I have, yes. They're an awesome couple and doing brilliantly. They are the reason I'm looking at the Epson C6500 actually but I don't have the budget to go down the latex route hence thinking of using the digital press we already have.
 

gazfocus

Well-known member
I bought the Epson C6500A (in part because of the glowing review from that Youtube page above). After setting it up last night, I spent about 2 hours trying to load a roll of paper into the machine with zero success. When you slide the front of the roll in, the machine is supposed to detect it and pull it in. That's not happening on my machine. I'm going to try again this afternoon and place a call to Epson's tech support and see how that goes.
Have you seen their latest couple of videos? They explained that you have to hold the label media there for a few seconds while the printer detects it.
 

truehue

Active member
Have you seen their latest couple of videos? They explained that you have to hold the label media there for a few seconds while the printer detects it.
I think I've seen it, but it was a few weeks ago before I even bought the machine. I'll look again, thanks!
 

gazfocus

Well-known member
So do we think roll to roll is becoming more popular than sheet labels?

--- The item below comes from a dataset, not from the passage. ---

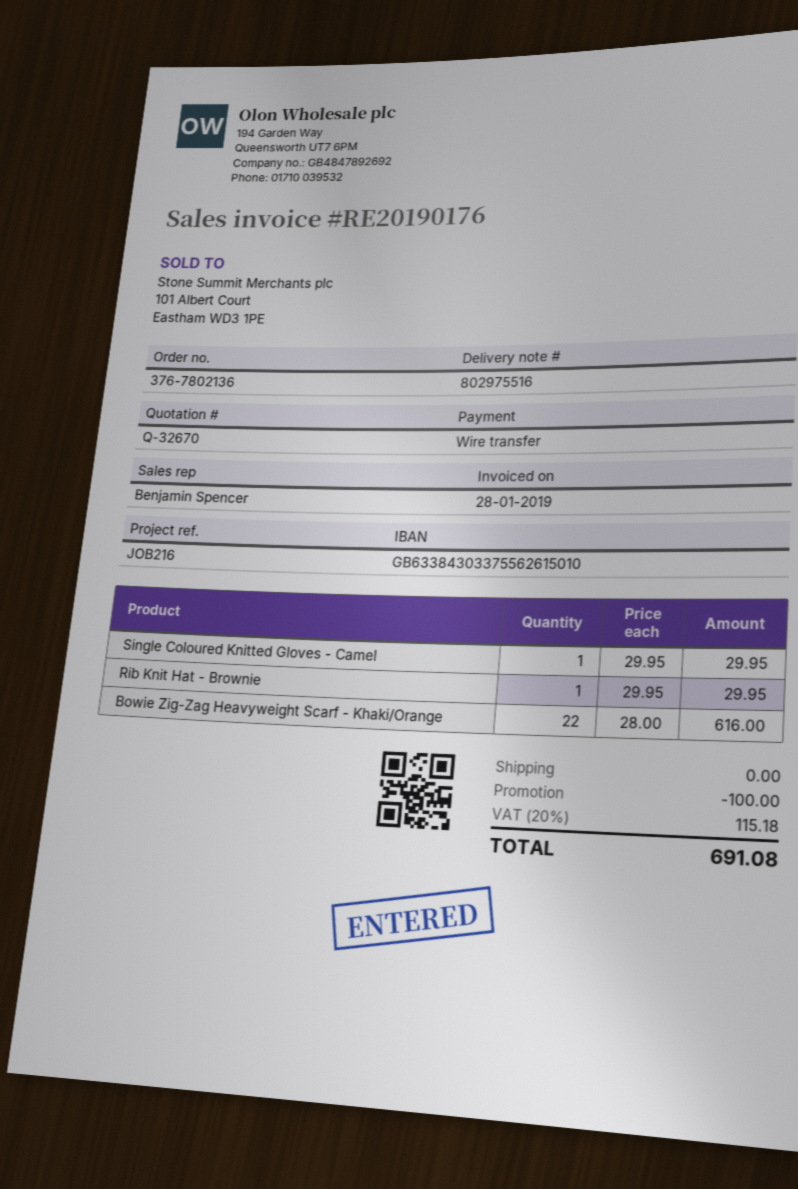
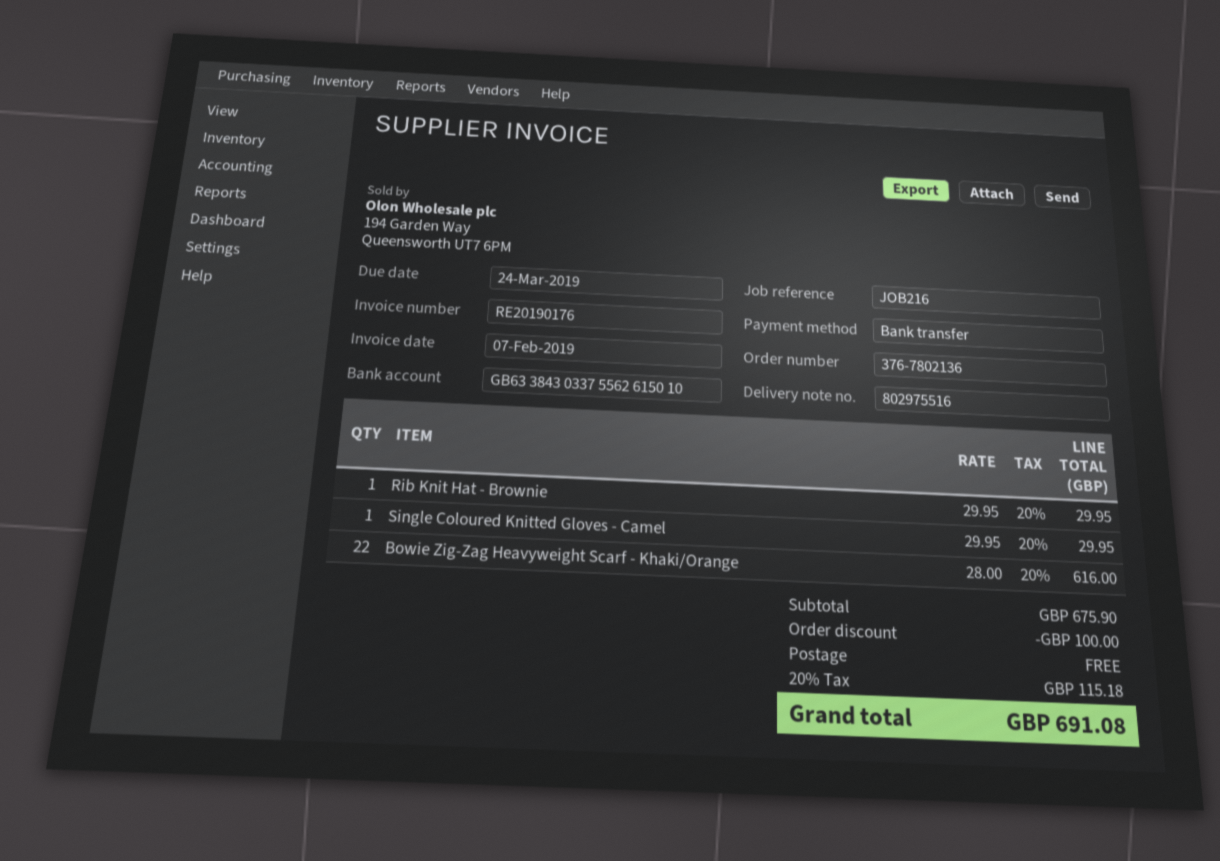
invoice date: 2019-01-28 -> 2019-02-07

Have been offered what I think is a good deal on the Epson C6500AE with Rewinder and 2 lots of 20,000 labels but still not 100% sure whether to go down that route over the print and cut option.
 

gazfocus

Well-known member
Been doing some more research into label printing specifically, and going by the quotes we’ve had, I feel like it would be cheaper to print labels using sheets of labels on our konica press over using a roll to roll printer. Has anyone else done any calculations?

Even just buying the blank labels, the cheapest I’ve found for 35mm circles is £0.0049 per label if buying 100,000 of them whereas on sheets we can get 100,000 labels for £0.0040 per label. It might not seem a huge difference it it’s an extra £90 per order.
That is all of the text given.